Budget Amendment: 279 #2c

This budget amendment will provide $3 million in general funds to support the operating costs of free clinics that are members of the Virginia Association of Free and Charitable Clinics. The funding will be used to provide uninsured and underinsured patients with medical, dental, vision, speech, hearing, and behavioral health care, prescription medications, and substance use disorder services.

Funds for Drinking Water

The Governor’s budget includes $13 million in general funds as a state match for additional federal awards under the Drinking Water State Revolving Fund from the Infrastructure Investment and Jobs Act.

Videos from the 2024 Legislative Session

Federal Policy Watch

UPDATE: New Medicare Rule Includes Win for Oral Health

In a significant victory for oral health, Medicare has finalized a rule that will expand access to dental services for millions of Americans. This rule adds necessary dental services before or during cancer treatment via chemotherapy, Chimeric Antigen Receptor T-cell therapy, and antiresorptive therapy to the list of covered services.

This expansion is a crucial step towards addressing the long-standing gap in dental coverage for Medicare beneficiaries. It recognizes the critical link between oral health and overall health, ensuring that cancer patients can receive the comprehensive care they need to improve their chances of survival.

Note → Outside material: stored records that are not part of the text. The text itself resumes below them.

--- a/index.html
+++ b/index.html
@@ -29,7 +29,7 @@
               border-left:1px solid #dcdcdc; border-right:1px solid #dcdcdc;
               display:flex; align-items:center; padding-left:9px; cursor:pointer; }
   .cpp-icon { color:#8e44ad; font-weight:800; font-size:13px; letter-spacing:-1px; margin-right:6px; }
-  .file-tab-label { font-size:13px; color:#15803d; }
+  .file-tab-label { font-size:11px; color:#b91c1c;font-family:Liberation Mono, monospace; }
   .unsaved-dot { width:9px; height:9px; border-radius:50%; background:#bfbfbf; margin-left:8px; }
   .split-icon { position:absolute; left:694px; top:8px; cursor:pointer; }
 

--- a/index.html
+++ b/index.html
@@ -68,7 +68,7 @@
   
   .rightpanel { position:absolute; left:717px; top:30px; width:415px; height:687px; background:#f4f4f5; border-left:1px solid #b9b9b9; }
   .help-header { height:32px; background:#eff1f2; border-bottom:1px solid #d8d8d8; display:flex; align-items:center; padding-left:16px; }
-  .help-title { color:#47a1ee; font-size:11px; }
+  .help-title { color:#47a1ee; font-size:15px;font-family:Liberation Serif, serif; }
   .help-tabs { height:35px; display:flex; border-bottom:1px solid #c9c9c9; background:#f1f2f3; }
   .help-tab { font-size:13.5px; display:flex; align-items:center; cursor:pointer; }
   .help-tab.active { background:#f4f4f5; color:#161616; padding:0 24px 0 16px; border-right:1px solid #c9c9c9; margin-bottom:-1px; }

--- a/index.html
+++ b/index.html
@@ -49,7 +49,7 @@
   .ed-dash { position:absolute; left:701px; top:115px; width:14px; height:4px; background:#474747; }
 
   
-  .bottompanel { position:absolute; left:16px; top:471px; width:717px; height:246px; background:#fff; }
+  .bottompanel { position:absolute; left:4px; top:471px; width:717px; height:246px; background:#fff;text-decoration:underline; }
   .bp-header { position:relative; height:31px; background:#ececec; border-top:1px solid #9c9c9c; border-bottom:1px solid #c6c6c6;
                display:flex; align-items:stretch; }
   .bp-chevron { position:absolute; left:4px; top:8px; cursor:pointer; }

It is a positive development that this rule has been put in place. However, it is crucial to understand that Medicare still does not provide coverage for most routine dental care. Catalyst is committed to advocating for comprehensive dental coverage for all Medicare beneficiaries. Earlier this year, Catalyst staff met with members of the Virginia congressional delegation, including Senator Warner who serves on relevant committees, to discuss this matter further.

For step-by-step instructions on how to enroll as a Medicare provider and how to submit claims visit CMS. The ADA also has a toolkit that includes valuable resources on enrolling and billing. As more details become available, Catalyst will provide Medicare members and providers with information on how to utilize this expansion of services.

For more information and references click here.

UPDATE: Medicaid Dental Benefit

The legislature approved upgrades to the Medicaid dental program to address concerns raised by clinicians and improve care for Medicaid members. These upgrades include:

  • Extending the age limitation for children receiving fluoride varnish from non-dental providers through age five, up from through age three;


  • Removing the current limitation on the number of times a dentist can bill CDT Code D9920, the behavioral management code when treating adults with disabilities;


  • Providing payment for crowns for patients who received root canal therapy prior to becoming a Medicaid member; and


  • Providing reimbursement for pre-treatment evaluations performed by dentists treating patients requiring deep sedation or general anesthesia to match current Centers for Medicare and Medicaid Services guidelines.

We are committed to ensuring that Virginia’s Medicaid program implements these policy changes without delay. We are happy to share that these improvements will take effect on January 1, 2024.